Su vida de excesos nunca terminó. Después de su debut en la Plaza México el 6 de agosto de 1978 —donde cortó dos orejas al novillo Reyezuelo, de 330 kilogramos—, momentos de gloria invadieron su vida de por sí ya colmada de excesos. Su paladar no discriminaba licores, pero —hombre de campo al fin— amaba el pulque, "traicionero y cabrón como el petróleo", decía.
"Tenía más vidas que un gato. Sufrió más de 20 cornadas y muchos incidentes causados por el alcohol. Lo recogían inconsciente en las cunetas de Apizaco y una vez un camión de basura le pasó muy cerca", cuenta Lebrija. "Tuvo principios de cirrosis e incluso lo trataron en el Hospital de Cancerología por cáncer de hígado. Me acuerdo que en una ocasión me pidió dinero prestado en la clínica porque sólo traía 200 pesos para pagar la cuenta".
El cineasta relata la vida de Rodolfo Rodríguez sin tibiezas. Un hombre de tal determinación, dice, no merece otra cosa que una película brutalmente honesta. Cuenta que una vez le llamó la hermana del Pana llorando, pidiéndole que por favor editara algunas partes de la historia. Se negó. Le dijo que las vidas humanas son finitas, pero las obras de los hombres no. "Al final la película es lo que va a trascender. Lo que sobrevivirá es un retrato feroz sobre el alcoholismo".
Y vaya que El Pana sufrió. Visitó anexos (clínicas de internamiento de AA), padeció crisis económicas y fue hermano, en muchas ocasiones, de la soledad. Era un hombre católico, sumamente devoto, de grandes convicciones espirituales. "La espiritualidad la aprendió y la ejerció a partir de los anexos; necesitaba agarrarse de algo para salir adelante", comenta Lebrija.
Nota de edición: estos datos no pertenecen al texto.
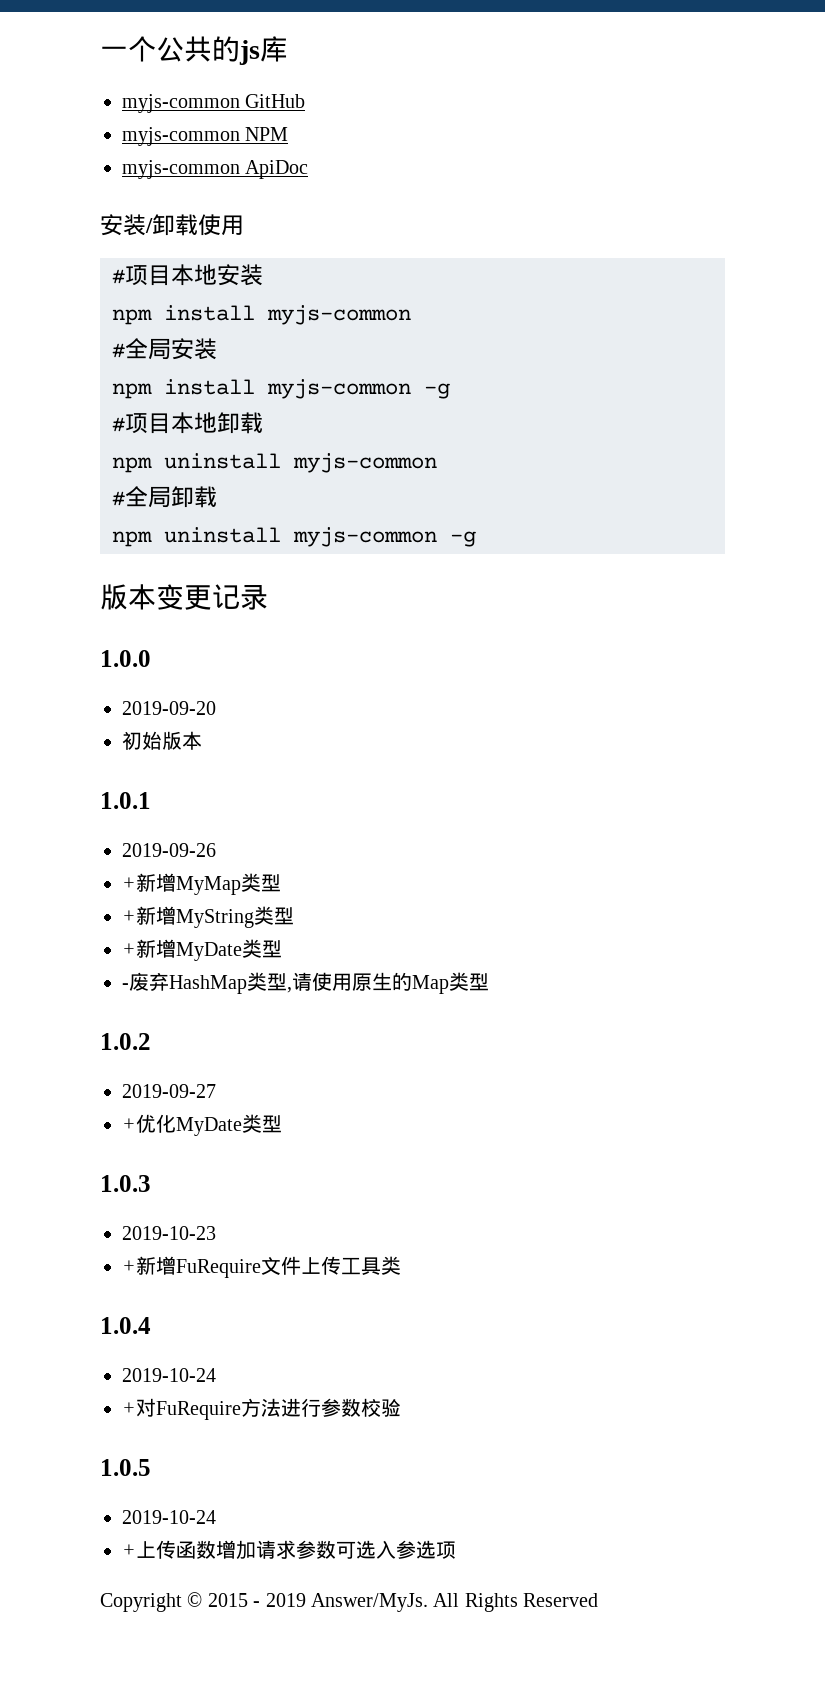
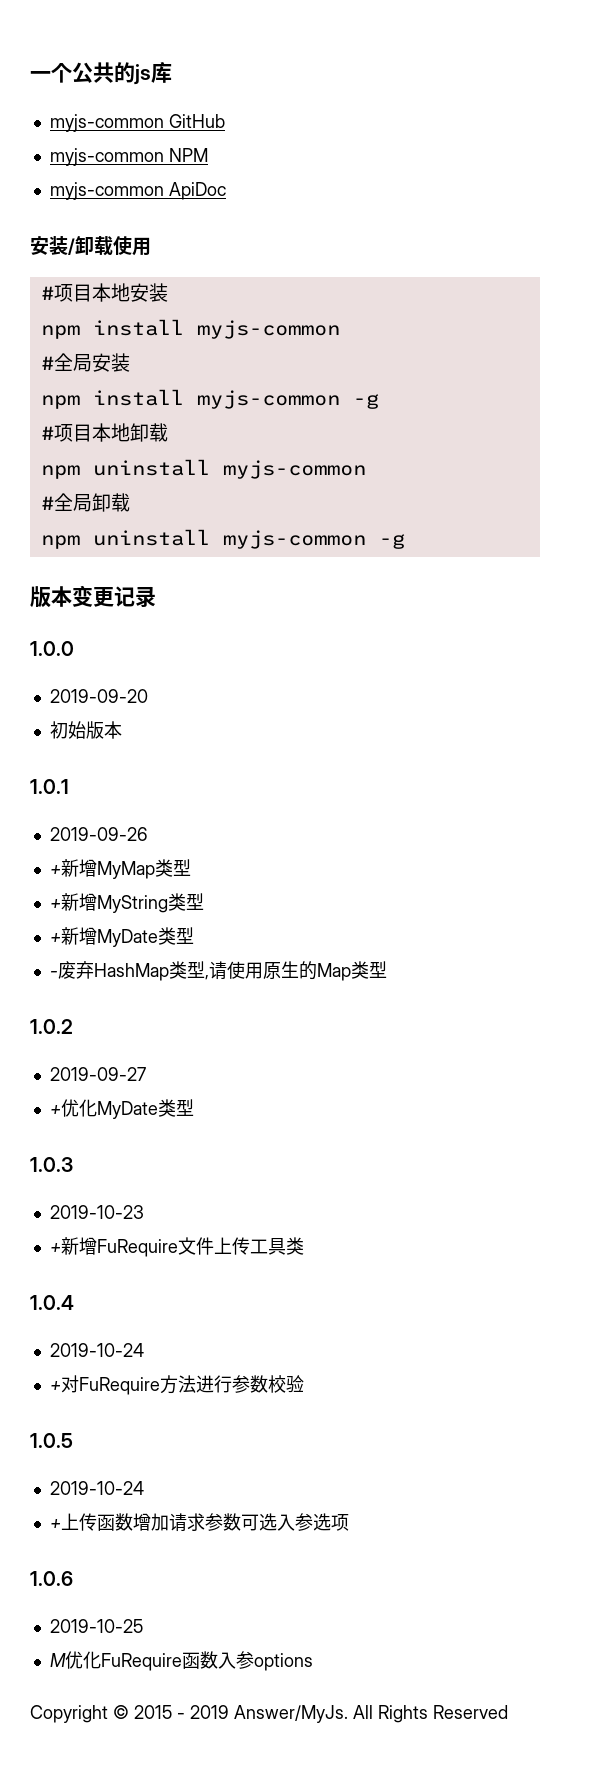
(456, 1550) none -> [30,1571,73,1586] [49,1619,143,1633] [49,1651,313,1671] // 1.0.6 // 2019-10-25 // M优化FuRequire函数入参options

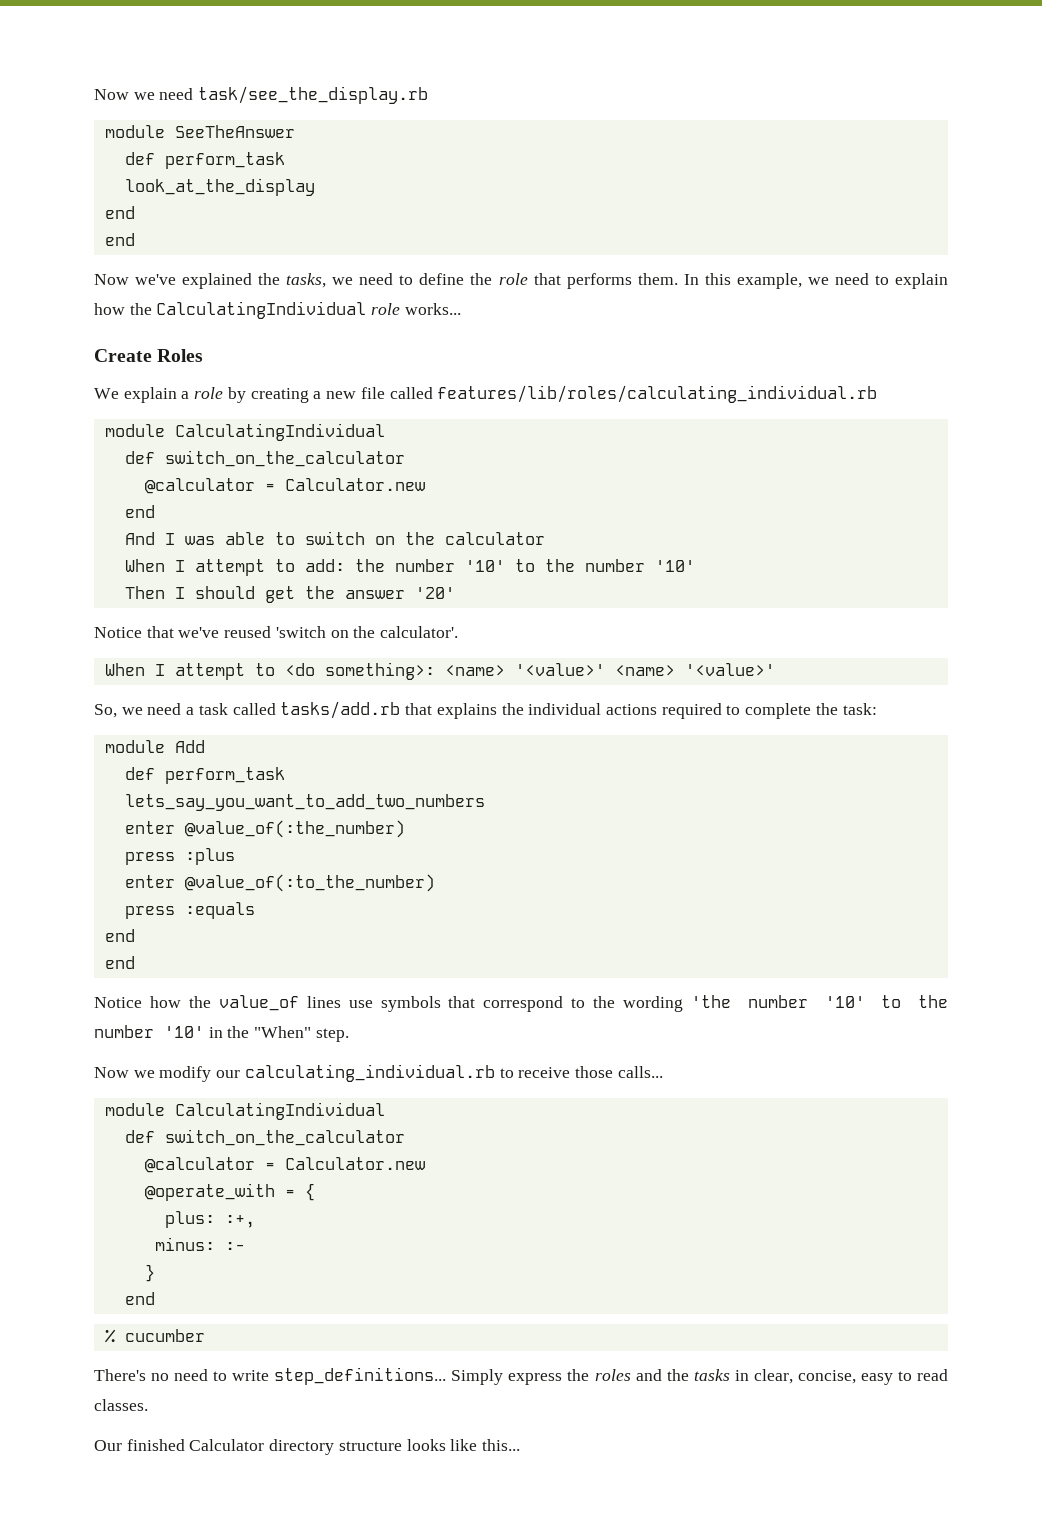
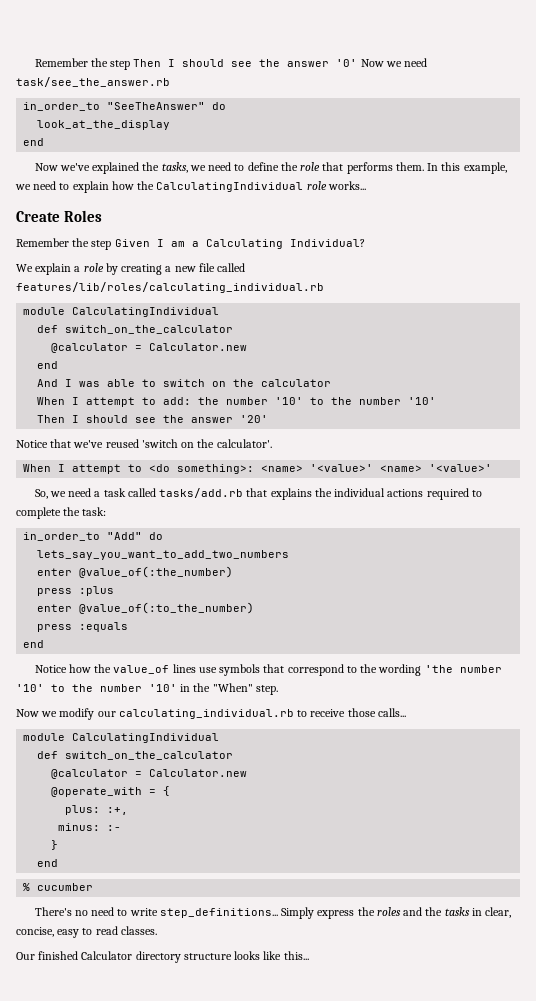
[94,86,429,104] [104,125,295,138] [124,152,285,169] Now we need task/see_the_display.rb // module SeeTheAnswer // def perform_task -> [34,58,428,70] [16,77,170,87] [23,102,227,111] Remember the step Then I should see the answer '0' Now we need task/see_the_answer.rb // in_order_to "SeeTheAnswer" do
[104,233,135,246] // end -> (45, 142) none
(204, 355) none -> [16,238,365,250] // Remember the step Given I am a Calculating Individual?
[264,586,295,603] get -> [135,417,157,423] see
[104,740,205,753] [124,767,285,784] module Add // def perform_task -> [23,532,164,541] in_order_to "Add" do
[104,956,135,969] // end -> (45, 644) none

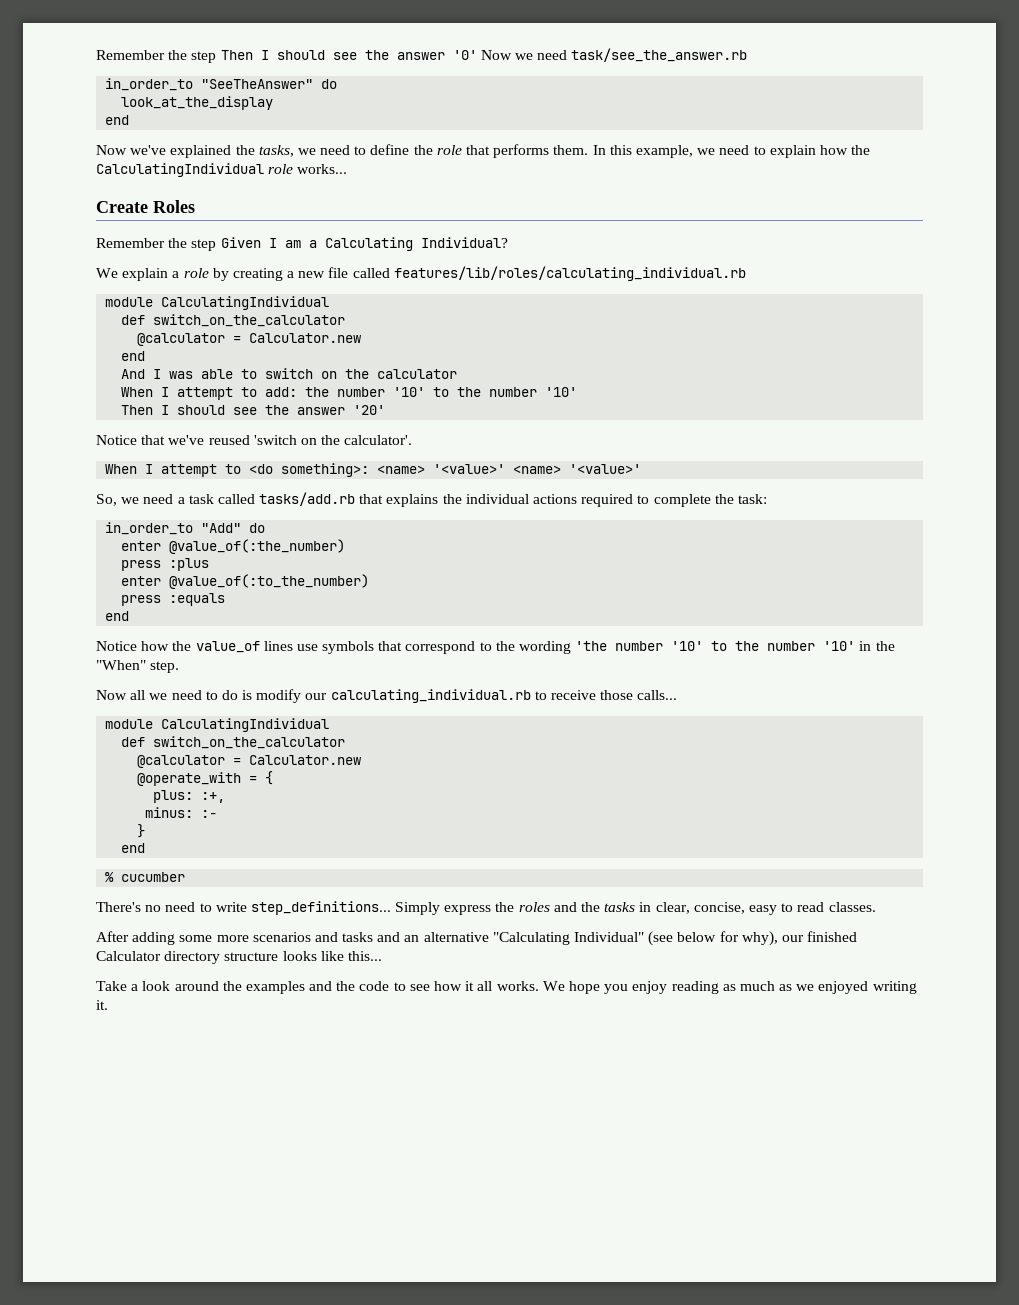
[37,550,290,560] // lets_say_you_want_to_add_two_numbers -> (266, 528) none
[41,711,58,717] we -> [130,690,253,700] all we need to do is
[16,952,35,960] Our -> [96,931,804,946] After adding some more scenarios and tasks and an alternative "Calculating Individual" (see below for why), our
(309, 955) none -> [96,981,917,994] [96,1000,108,1010] // Take a look around the examples and the code to see how it all works. We hope you enjoy reading as much as we enjoyed writing it.

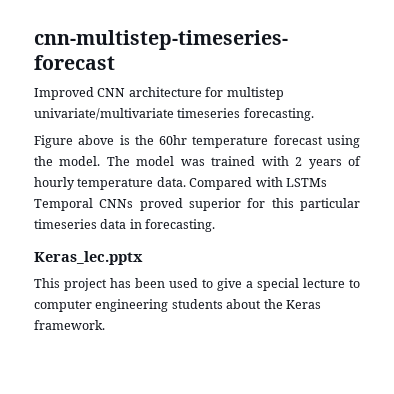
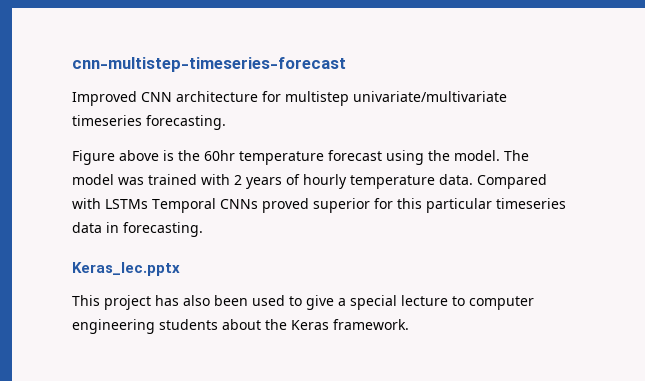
(131, 283) none -> [183,295,210,306] also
El Pana fue el protagonista de una época dorada para la fiesta brava mexicana. Antes, dice el director, los toros se vivían con más pasión. "Hoy se torea para hacerse rico. El toreo se ha convertido en cosa de esnobs, de niños lindos, cuando hace años el torero generalmente provenía de un origen muy humilde", agrega. El Pana lo supo también. "Antes toreaba uno por hambre, para luego comprarle una casa a la madre; ahora venden la casa de la madre para torear", dijo en 2007.
Rodolfo Rodríguez solía hablar en tercera persona frente a las cámaras. ¿Pero quién hablaba realmente? ¿El torero de la faena, el bohemio o el alcohólico de Apizaco? "Hablaba un ser humano, nada más que un ser humano", concluye el cineasta.